Dataset excerpts:
####

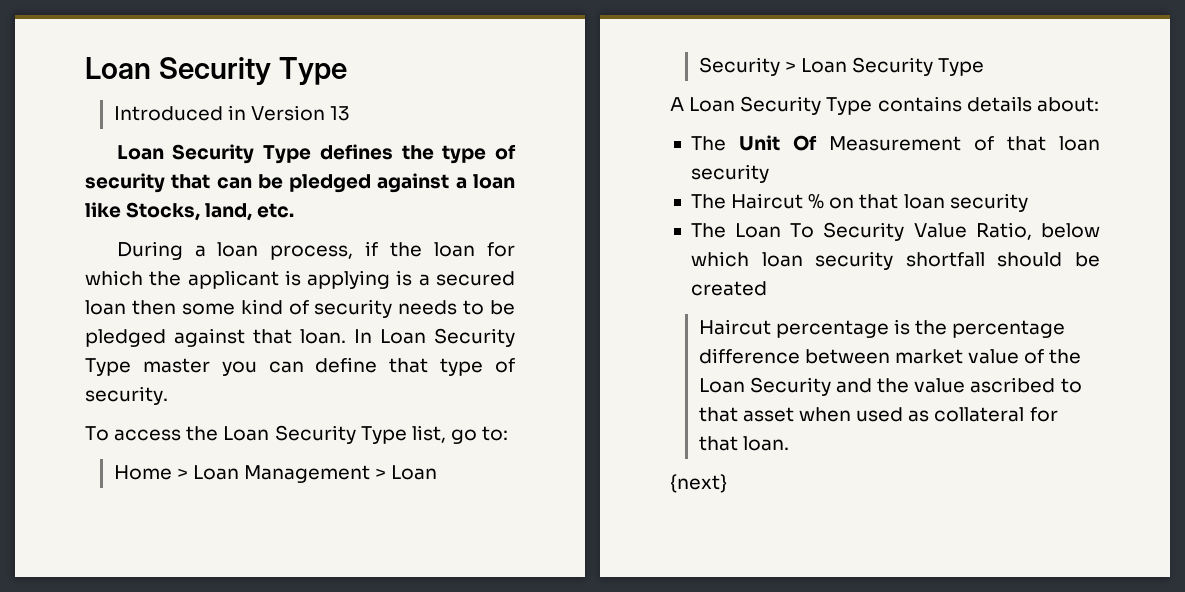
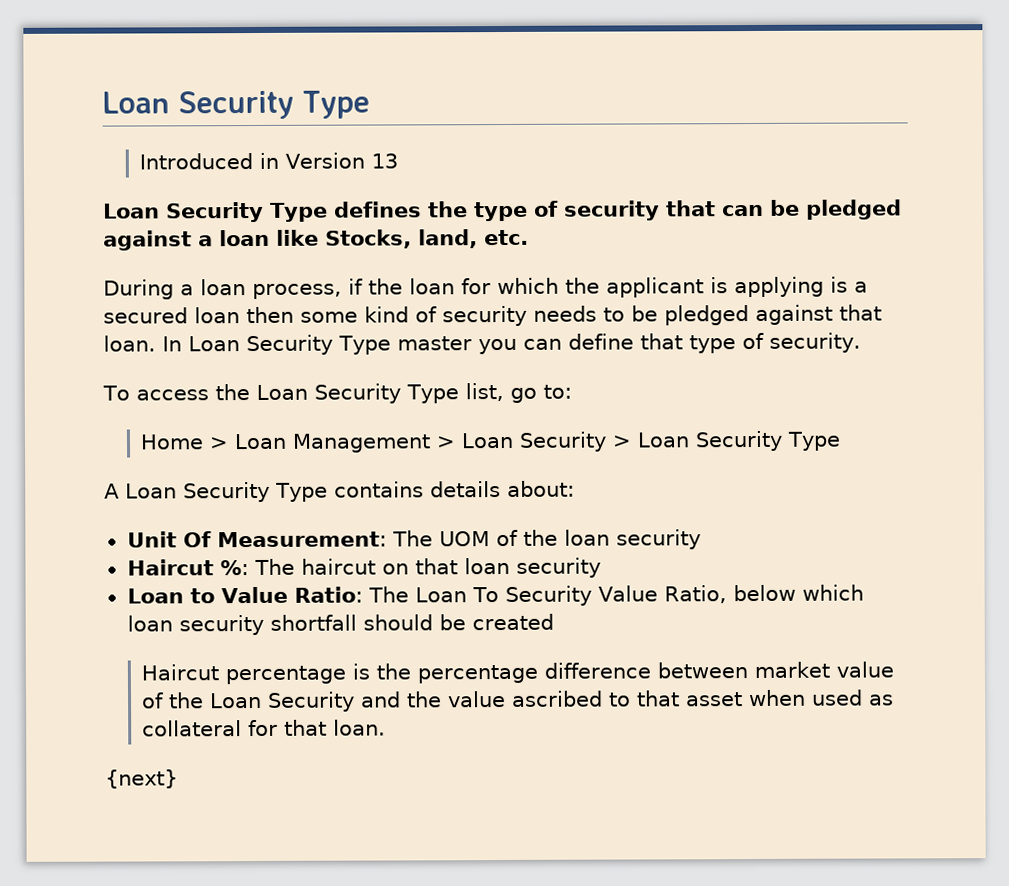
- The Unit Of Measurement of that loan security
- The Haircut % on that loan security
+ Unit Of Measurement: The UOM of the loan security
+ Haircut %: The haircut on that loan security
- The Loan To Security Value Ratio, below which loan security shortfall should be created
+ Loan to Value Ratio: The Loan To Security Value Ratio, below which loan security shortfall should be created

####

> **WORK TO BE COMPLETED**: Exactly as they appear, write out the lines from the one containing "the loan security" through the final line of the entries above, both included.

> **OUTPUT OF THE EXERCISE**:
+ Unit Of Measurement: The UOM of the loan security
+ Haircut %: The haircut on that loan security
- The Loan To Security Value Ratio, below which loan security shortfall should be created
+ Loan to Value Ratio: The Loan To Security Value Ratio, below which loan security shortfall should be created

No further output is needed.